Ainsi la preuve d’un acte illicite commis par la société Flac, dont la charge incombe à celui qui s’en prévaut pour arguer d’une concurrence déloyale, n’apparaît pas suffisamment apportée du seul fait qu’elle se serait maintenue sur les lieux qu’elle était autorisée à occuper en vertu d’un contrat pouvant être renouvelé au-delà de la date d’échéance fixée.
Aucun élément factuel ou législatif ne permet de s’assurer de l’illégalité du maintien de l’activité de la Pizza Piu jusqu’à sa fermeture au mois de juillet 2019, ni que ce maintien constitue une pratique commerciale déloyale à l’égard des sociétés Le Café Jules et Z.
Ainsi, au vu de ces éléments, la cour ne peut que dire les appelantes mal fondées en leurs demandes formées en concurrence déloyale et confirmer le jugement en ce qu’il les a déboutées de ce chef de demande.

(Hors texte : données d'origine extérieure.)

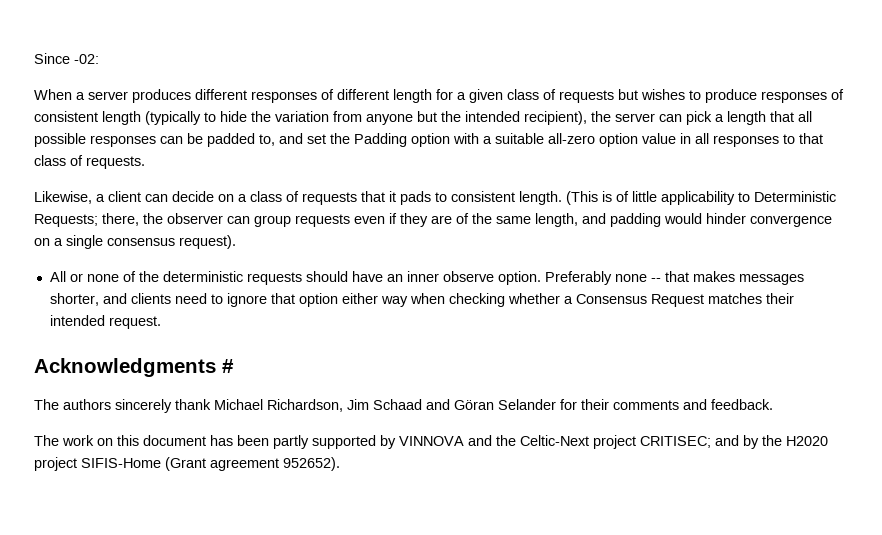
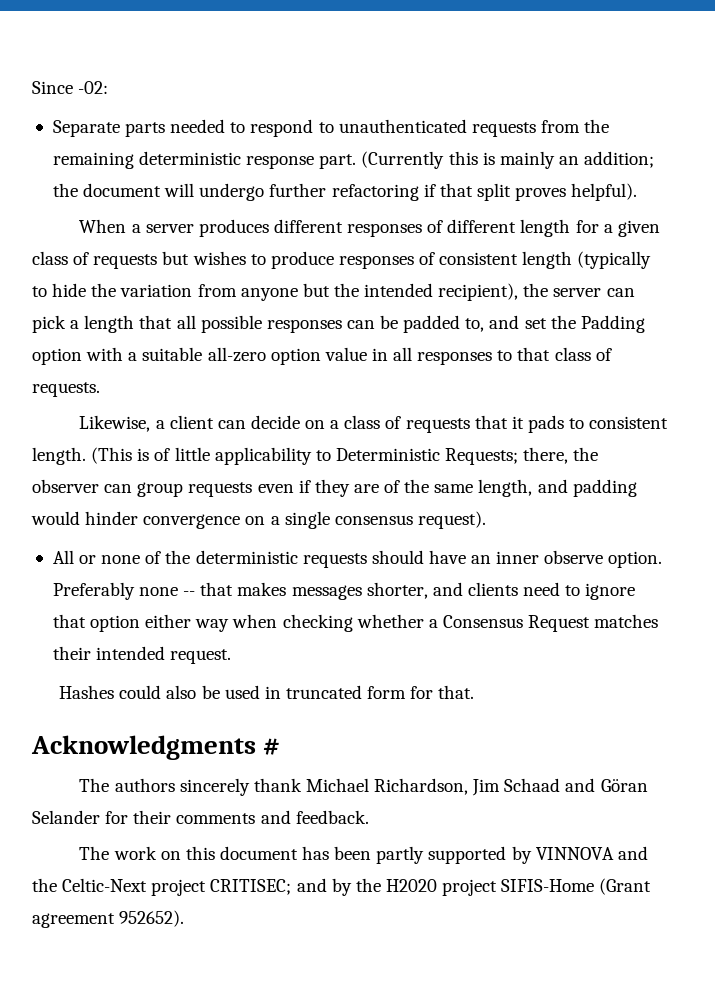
+ Separate parts needed to respond to unauthenticated requests from the remaining deterministic response part. (Currently this is mainly an addition; the document will undergo further refactoring if that split proves helpful).
+ Hashes could also be used in truncated form for that.

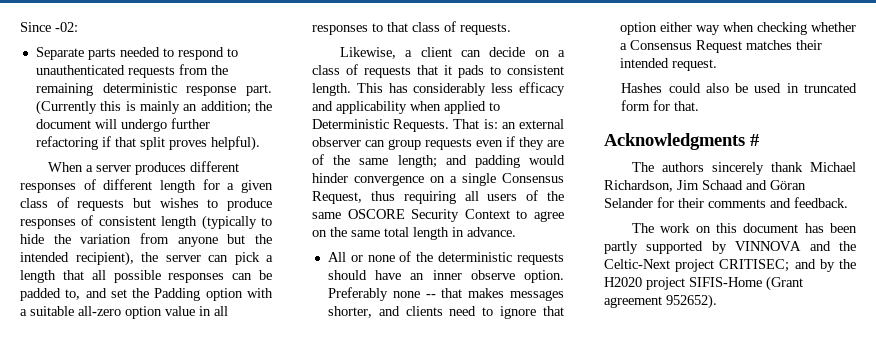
- (This is of little applicability to Deterministic Requests; there, the observer can group requests even if they are of the same length, and padding would hinder convergence on a single consensus request).
+ This has considerably less efficacy and applicability when applied to Deterministic Requests. That is: an external observer can group requests even if they are of the same length; and padding would hinder convergence on a single Consensus Request, thus requiring all users of the same OSCORE Security Context to agree on the same total length in advance.

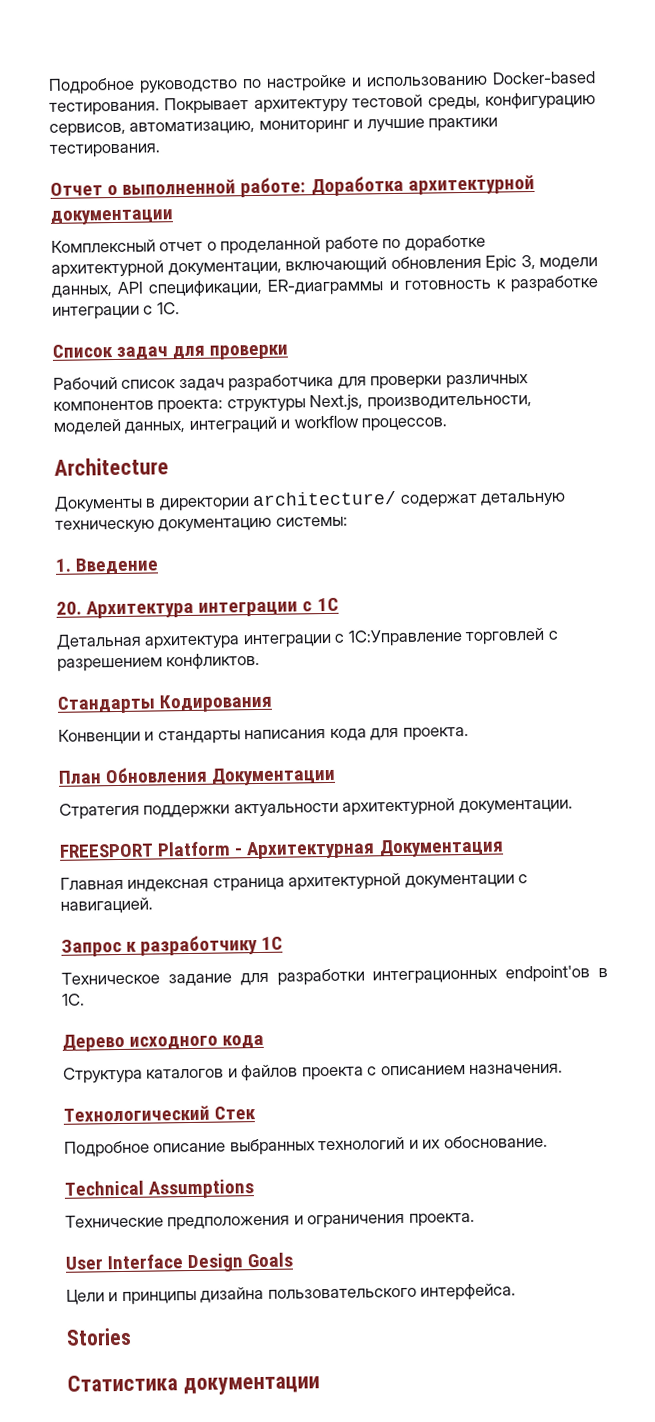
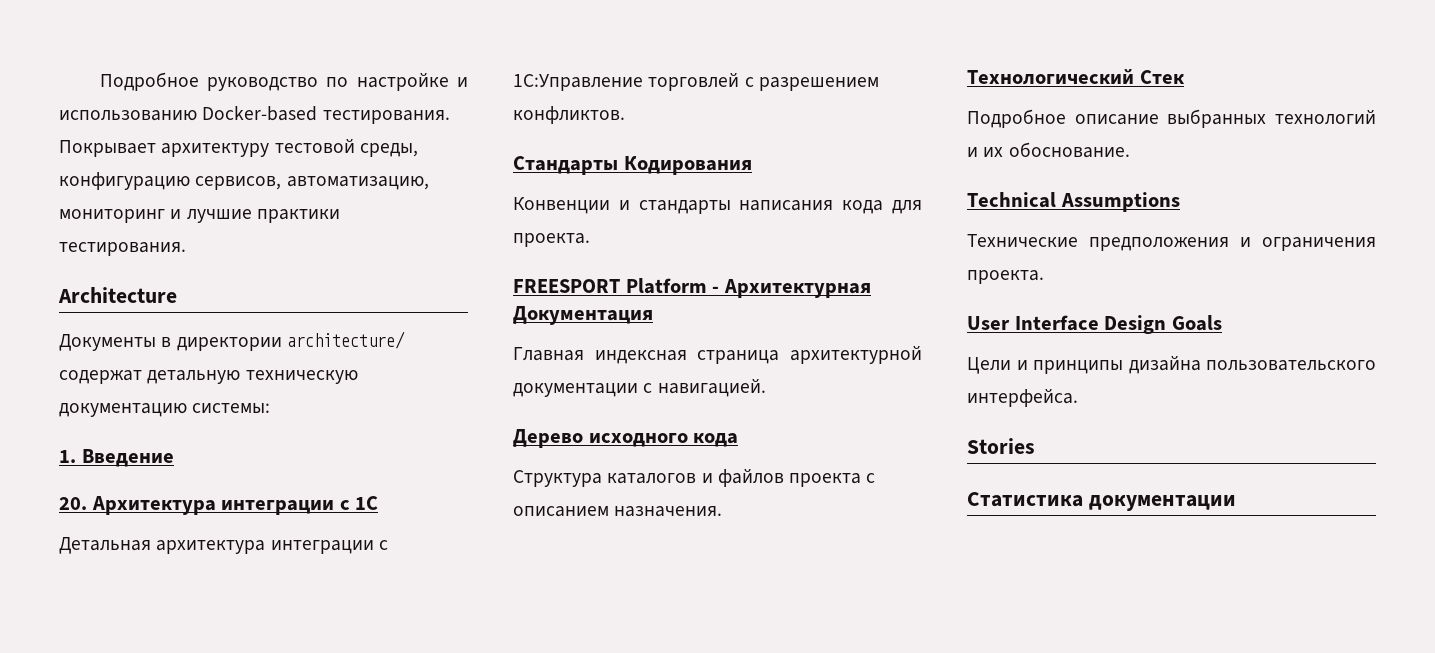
- Отчет о выполненной работе: Доработка архитектурной документации
- Комплексный отчет о проделанной работе по доработке архитектурной документации, включающий обновления Epic 3, модели данных, API спецификации, ER-диаграммы и готовность к разработке интеграции с 1С.
- Список задач для проверки
- Рабочий список задач разработчика для проверки различных компонентов проекта: структуры Next.js, производительности, моделей данных, интеграций и workflow процессов.
- План Обновления Документации
- Стратегия поддержки актуальности архитектурной документации.
- Запрос к разработчику 1С
- Техническое задание для разработки интеграционных endpoint'ов в 1С.

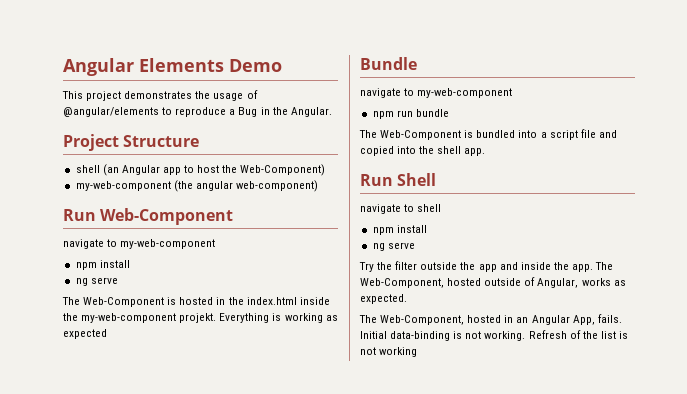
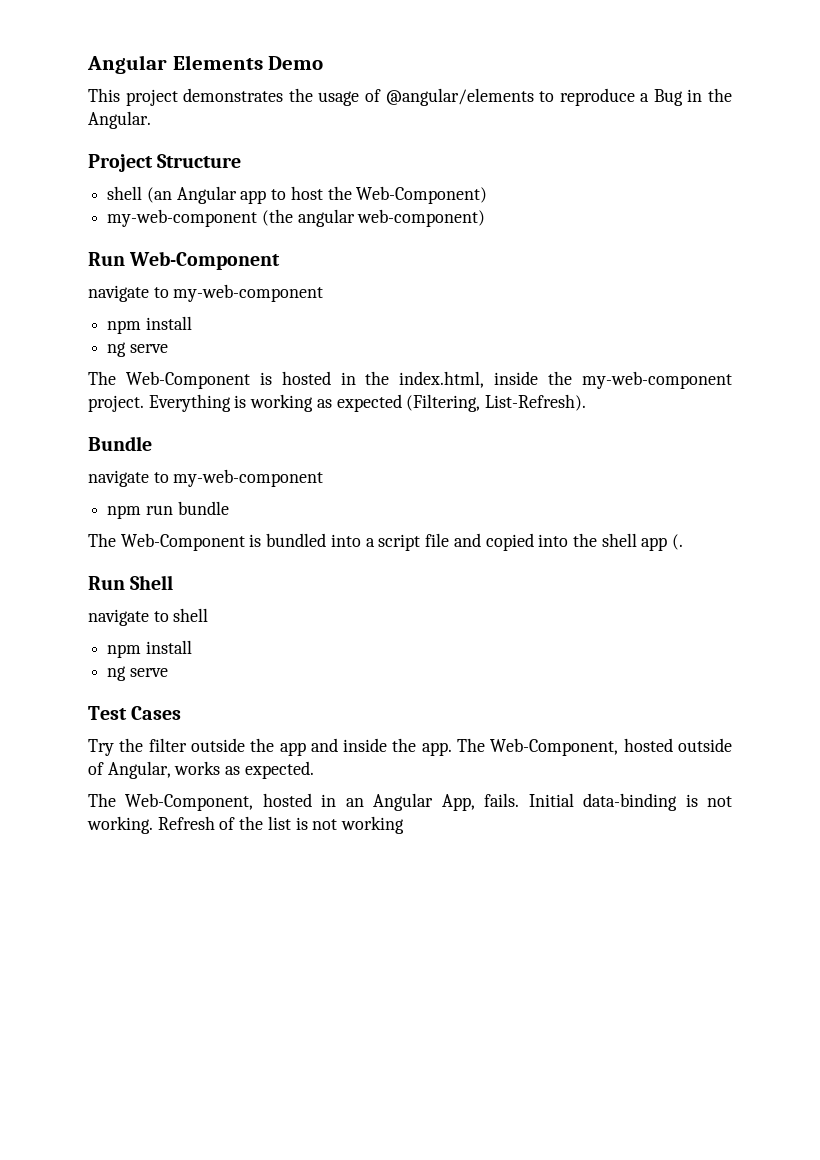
- The Web-Component is hosted in the index.html inside the my-web-component projekt.
+ The Web-Component is hosted in the index.html, inside the my-web-component project.
- Everything is working as expected
+ Everything is working as expected (Filtering, List-Refresh).
- The Web-Component is bundled into a script file and copied into the shell app.
+ The Web-Component is bundled into a script file and copied into the shell app (.
+ Test Cases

Le jugement entrepris sera également confirmé en ses condamnations prononcées sur le fondement de l’article 700 du code de procédure civile. Il sera observé que le dispositif des conclusions de la société Flac sollicite une nouvelle condamnation au titre de cet article mais au profit de la société Pain Délice et non de la société Flac, demande qui ne pourra qu’être rejetée.
PAR CES MOTIFS
Confirme le jugement entrepris,
Y ajoutant
Rejette toutes autres demandes des parties contraires à la motivation,
Condamne la société Le Café Jules et la société SELAFA B, prise en la personne de M. C D, en sa qualité de liquidateur judiciaire de la société E F G H aux dépens.